Growth revised downwards, 10 billion savings… The Mayor drops the mask – L’Express

Its high time to worry – LExpress

The old lady was right. On September 18, economists at the Banque de France announced that French GDP growth would be around 0.9% in 2024. Far, very far, from the 1.4% retained by the government in constructing the budget. Heard a few days later by the Finance Committee of the National Assembly, Bruno Le Maire explained this.

With a touch of condescension for the venerable house governed by François Villeroy de Galhau: “As for growth, then pointed out the Minister of the Economy, I would remind you that our forecast is in line with those of the OECD and the IMF – 1.2% and 1.3% respectively.
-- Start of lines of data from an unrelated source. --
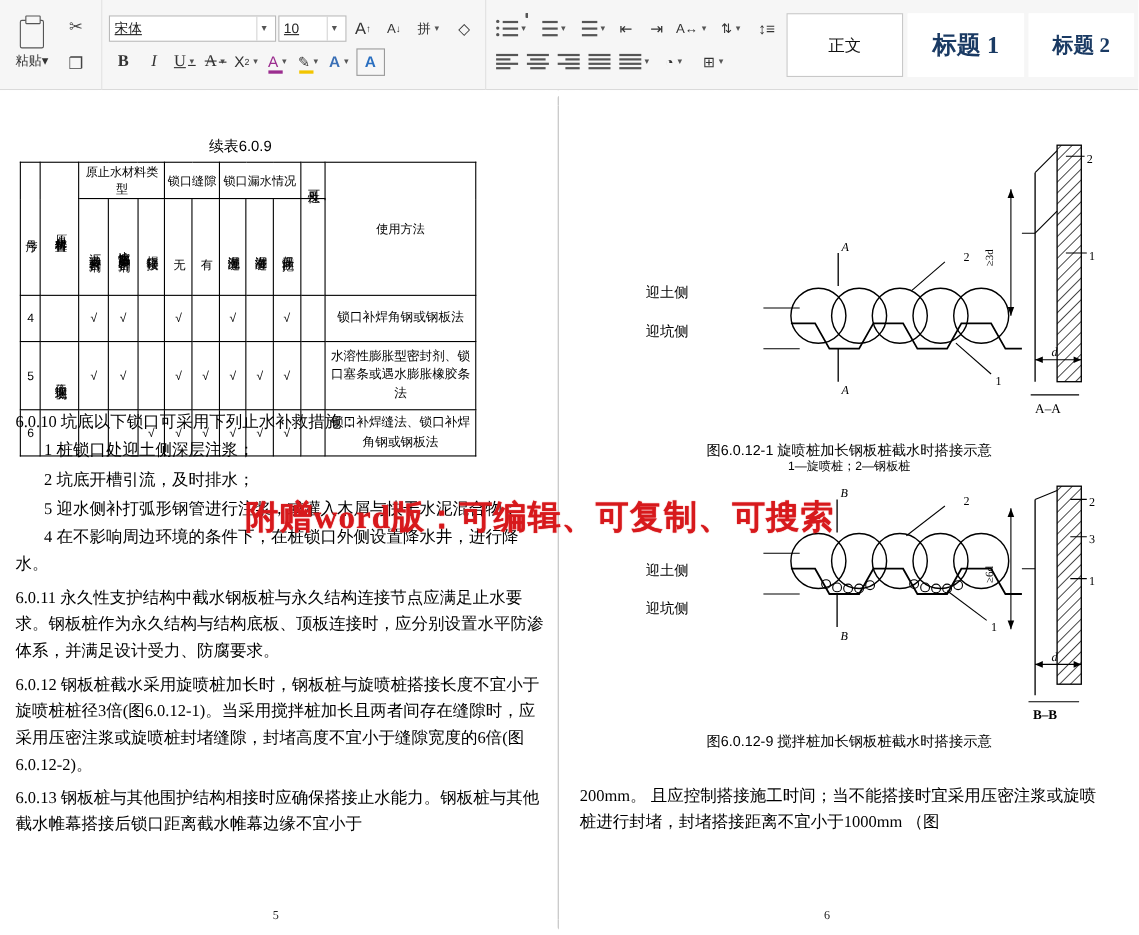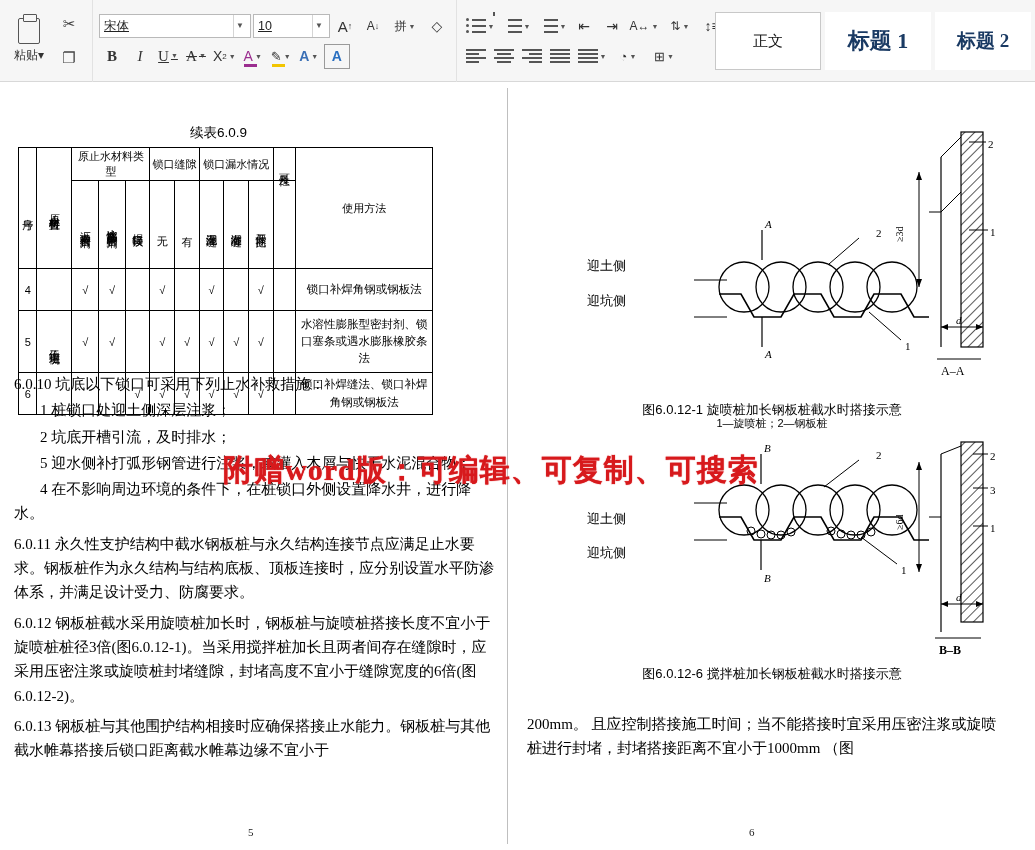--- a/index.html
+++ b/index.html
@@ -84,7 +84,7 @@
     border-left: 1px solid #d5d5d5; height: 100%; line-height: 22px;
   }
   .font-name { width: 152px; }
-  .font-size { width: 77px; }
+  .font-size { width: 62px; }
 
   .ico {
     min-width: 26px; height: 25px;

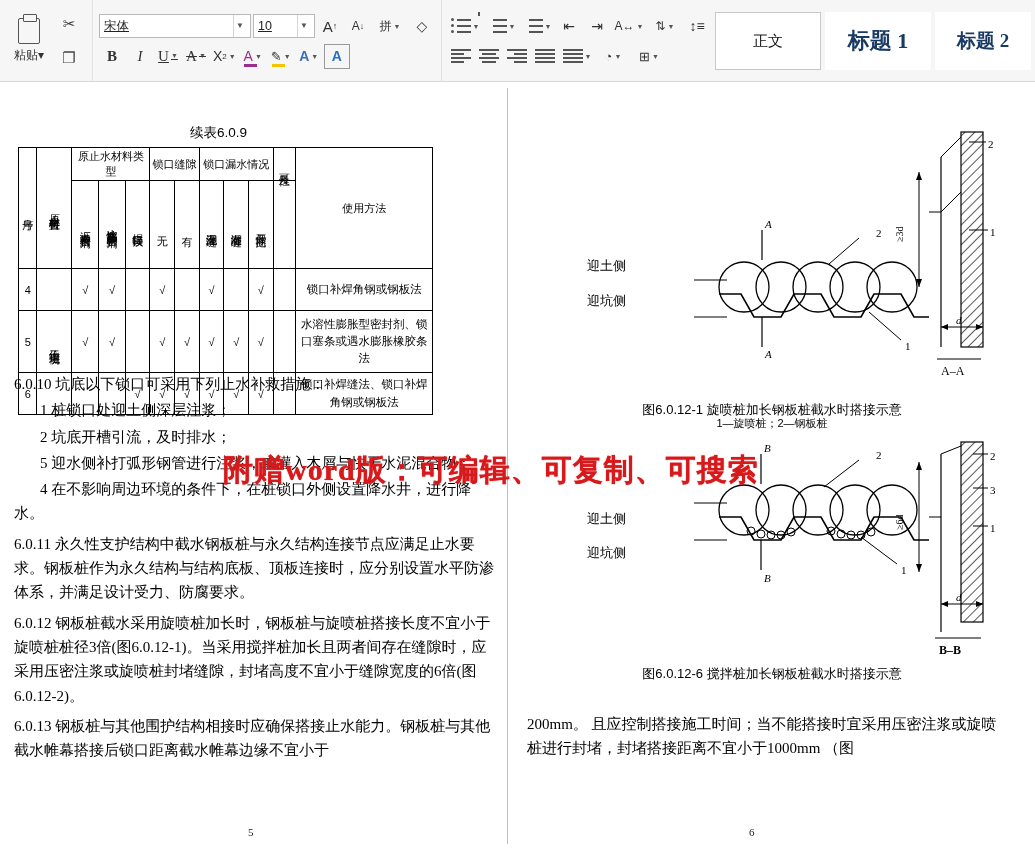--- a/index.html
+++ b/index.html
@@ -649,7 +649,7 @@
       <div style="position:absolute;left:78px;top:428px;font-size:13px;font-family:'Liberation Sans',sans-serif">迎土侧</div>
       <div style="position:absolute;left:78px;top:462px;font-size:13px;font-family:'Liberation Sans',sans-serif">迎坑侧</div>
 
-      <div class="fig-cap" style="top:583px">图6.0.12-6  搅拌桩加长钢板桩截水时搭接示意</div>
+      <div class="fig-cap" style="top:583px">图6.0.12-9  搅拌桩加长钢板桩截水时搭接示意</div>
 
       <div class="rt-text">
         <p style="margin:0">200mm。   且应控制搭接施工时间；当不能搭接时宜采用压密注浆或旋喷桩进行封堵，封堵搭接距离不宜小于1000mm （图</p>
As for the Banque de France’s forecast, the institution’s low estimate for growth in 2023 was minus 0.5%, a difference of 1. 5 compared to what France has achieved. This leads me to think that our growth forecast for 2024 is realistic and sincere.”
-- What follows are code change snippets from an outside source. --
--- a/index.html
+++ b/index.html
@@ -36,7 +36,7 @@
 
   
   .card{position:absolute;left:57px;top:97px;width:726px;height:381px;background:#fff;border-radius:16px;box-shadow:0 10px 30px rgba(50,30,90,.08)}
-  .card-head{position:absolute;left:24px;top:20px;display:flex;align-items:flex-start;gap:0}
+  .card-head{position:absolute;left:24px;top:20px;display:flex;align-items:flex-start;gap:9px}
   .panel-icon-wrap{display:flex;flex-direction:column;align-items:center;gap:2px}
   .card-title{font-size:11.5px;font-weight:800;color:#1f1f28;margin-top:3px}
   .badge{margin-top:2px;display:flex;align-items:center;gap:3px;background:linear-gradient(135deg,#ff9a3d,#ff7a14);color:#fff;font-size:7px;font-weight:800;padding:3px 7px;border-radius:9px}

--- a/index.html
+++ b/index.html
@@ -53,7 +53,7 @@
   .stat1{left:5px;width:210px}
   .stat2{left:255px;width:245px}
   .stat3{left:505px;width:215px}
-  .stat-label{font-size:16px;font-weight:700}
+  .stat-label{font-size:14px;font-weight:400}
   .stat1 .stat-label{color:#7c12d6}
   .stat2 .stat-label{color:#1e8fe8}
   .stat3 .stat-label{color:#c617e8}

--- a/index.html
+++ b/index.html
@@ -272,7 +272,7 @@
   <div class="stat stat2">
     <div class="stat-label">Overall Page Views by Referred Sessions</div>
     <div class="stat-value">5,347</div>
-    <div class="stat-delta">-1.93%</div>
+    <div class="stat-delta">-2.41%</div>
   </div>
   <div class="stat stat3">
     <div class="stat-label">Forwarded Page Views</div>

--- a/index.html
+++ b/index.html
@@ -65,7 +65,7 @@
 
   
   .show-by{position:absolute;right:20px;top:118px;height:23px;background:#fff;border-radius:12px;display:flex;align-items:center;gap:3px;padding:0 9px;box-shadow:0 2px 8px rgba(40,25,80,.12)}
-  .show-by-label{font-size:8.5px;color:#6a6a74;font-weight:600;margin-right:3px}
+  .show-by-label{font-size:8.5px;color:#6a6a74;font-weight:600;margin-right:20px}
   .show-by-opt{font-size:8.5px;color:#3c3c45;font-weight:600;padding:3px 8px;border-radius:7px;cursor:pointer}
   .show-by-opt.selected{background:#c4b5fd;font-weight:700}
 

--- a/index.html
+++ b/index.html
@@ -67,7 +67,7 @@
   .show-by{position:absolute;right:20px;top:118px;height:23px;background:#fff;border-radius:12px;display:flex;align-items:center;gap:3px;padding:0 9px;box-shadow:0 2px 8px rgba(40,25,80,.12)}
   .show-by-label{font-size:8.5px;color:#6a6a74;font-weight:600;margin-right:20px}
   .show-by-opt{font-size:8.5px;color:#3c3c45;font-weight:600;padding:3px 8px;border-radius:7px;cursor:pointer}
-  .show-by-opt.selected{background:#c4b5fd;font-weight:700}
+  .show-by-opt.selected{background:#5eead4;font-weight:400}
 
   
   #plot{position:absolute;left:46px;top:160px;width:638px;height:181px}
READ ALSO: Growth: the government going against the grain

Sunday evening, with a gloomy face, Bruno Le Maire went to Canossa. On TF1 news, he confirmed what the Banque de France has been saying for months: growth will be less strong than expected this year, of the order, lo and behold, of 1%. And to meet its public deficit objective of 4.4% of GDP, the government will have to immediately find 10 billion euros in additional savings.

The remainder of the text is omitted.